ACTIVITY: Leave the pictures aside and copy all the data exactly.

INFORMATION:
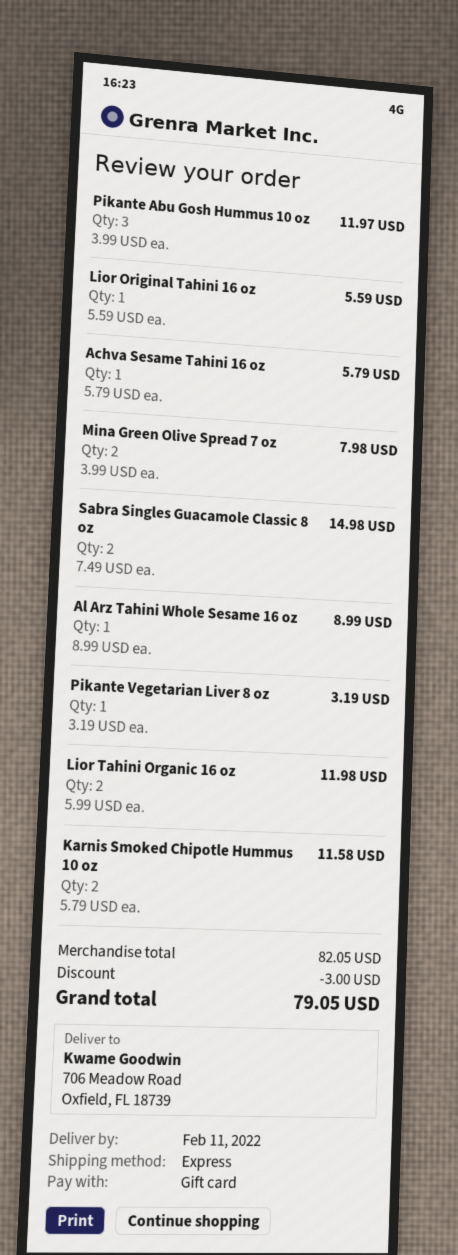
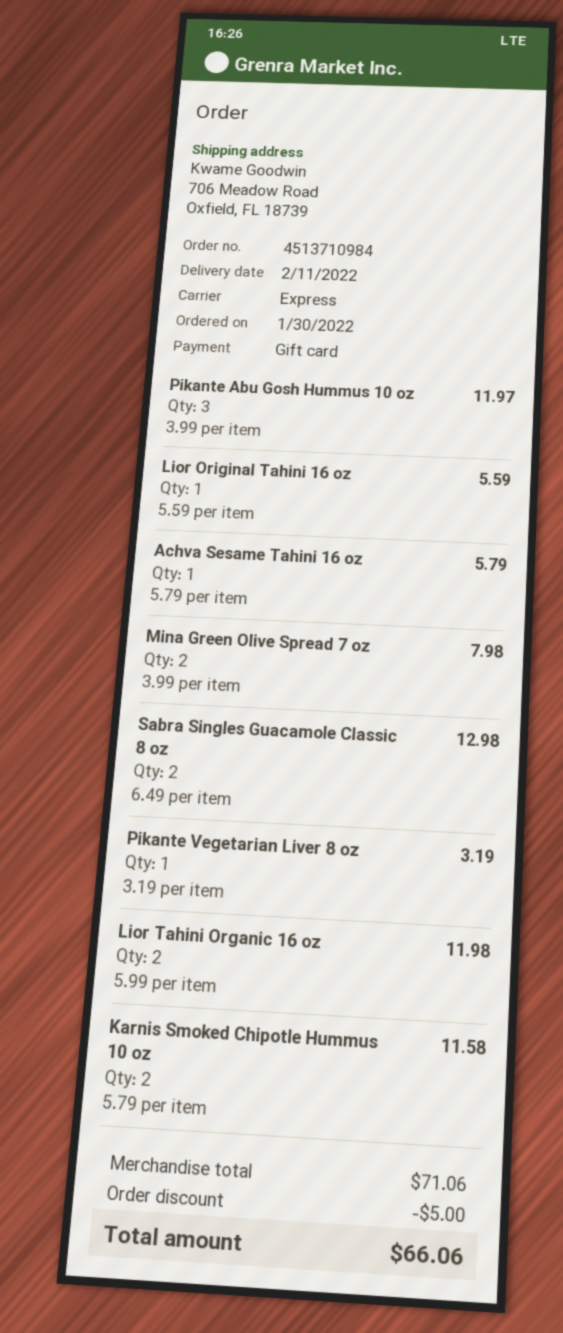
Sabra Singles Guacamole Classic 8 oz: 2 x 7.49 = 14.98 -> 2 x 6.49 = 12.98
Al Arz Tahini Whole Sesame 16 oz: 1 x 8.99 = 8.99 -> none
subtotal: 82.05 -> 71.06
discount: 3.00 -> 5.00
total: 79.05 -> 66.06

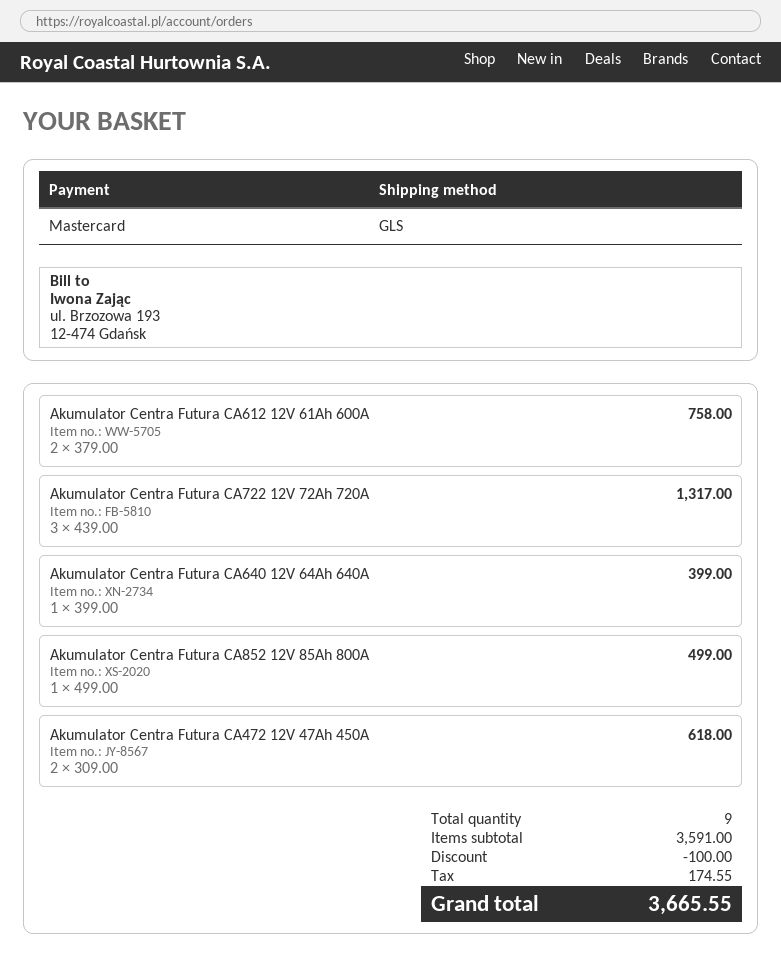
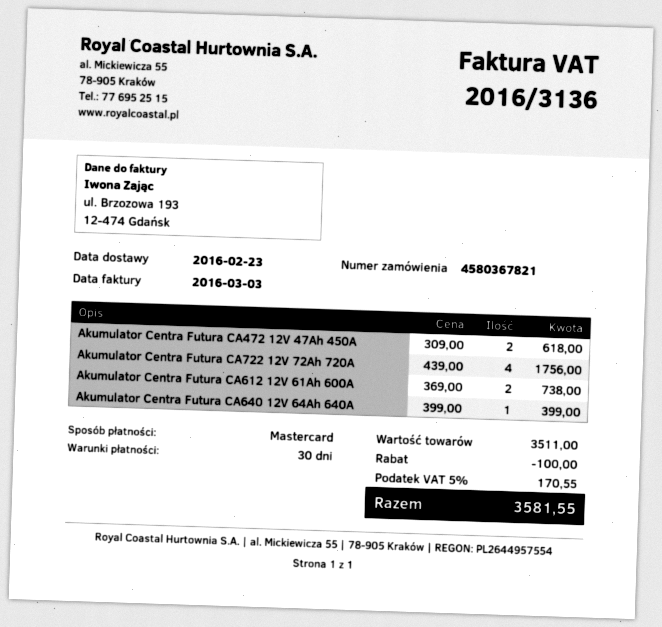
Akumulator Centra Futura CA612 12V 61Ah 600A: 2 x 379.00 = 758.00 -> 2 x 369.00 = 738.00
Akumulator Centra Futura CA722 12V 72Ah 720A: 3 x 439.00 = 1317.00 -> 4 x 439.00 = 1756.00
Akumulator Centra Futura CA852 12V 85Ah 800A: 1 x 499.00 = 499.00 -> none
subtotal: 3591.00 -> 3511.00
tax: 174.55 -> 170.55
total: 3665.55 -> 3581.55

OUTPUT OF THE EXERCISE:
Sabra Singles Guacamole Classic 8 oz: 2 x 7.49 = 14.98 -> 2 x 6.49 = 12.98
Al Arz Tahini Whole Sesame 16 oz: 1 x 8.99 = 8.99 -> none
subtotal: 82.05 -> 71.06
discount: 3.00 -> 5.00
total: 79.05 -> 66.06

Akumulator Centra Futura CA612 12V 61Ah 600A: 2 x 379.00 = 758.00 -> 2 x 369.00 = 738.00
Akumulator Centra Futura CA722 12V 72Ah 720A: 3 x 439.00 = 1317.00 -> 4 x 439.00 = 1756.00
Akumulator Centra Futura CA852 12V 85Ah 800A: 1 x 499.00 = 499.00 -> none
subtotal: 3591.00 -> 3511.00
tax: 174.55 -> 170.55
total: 3665.55 -> 3581.55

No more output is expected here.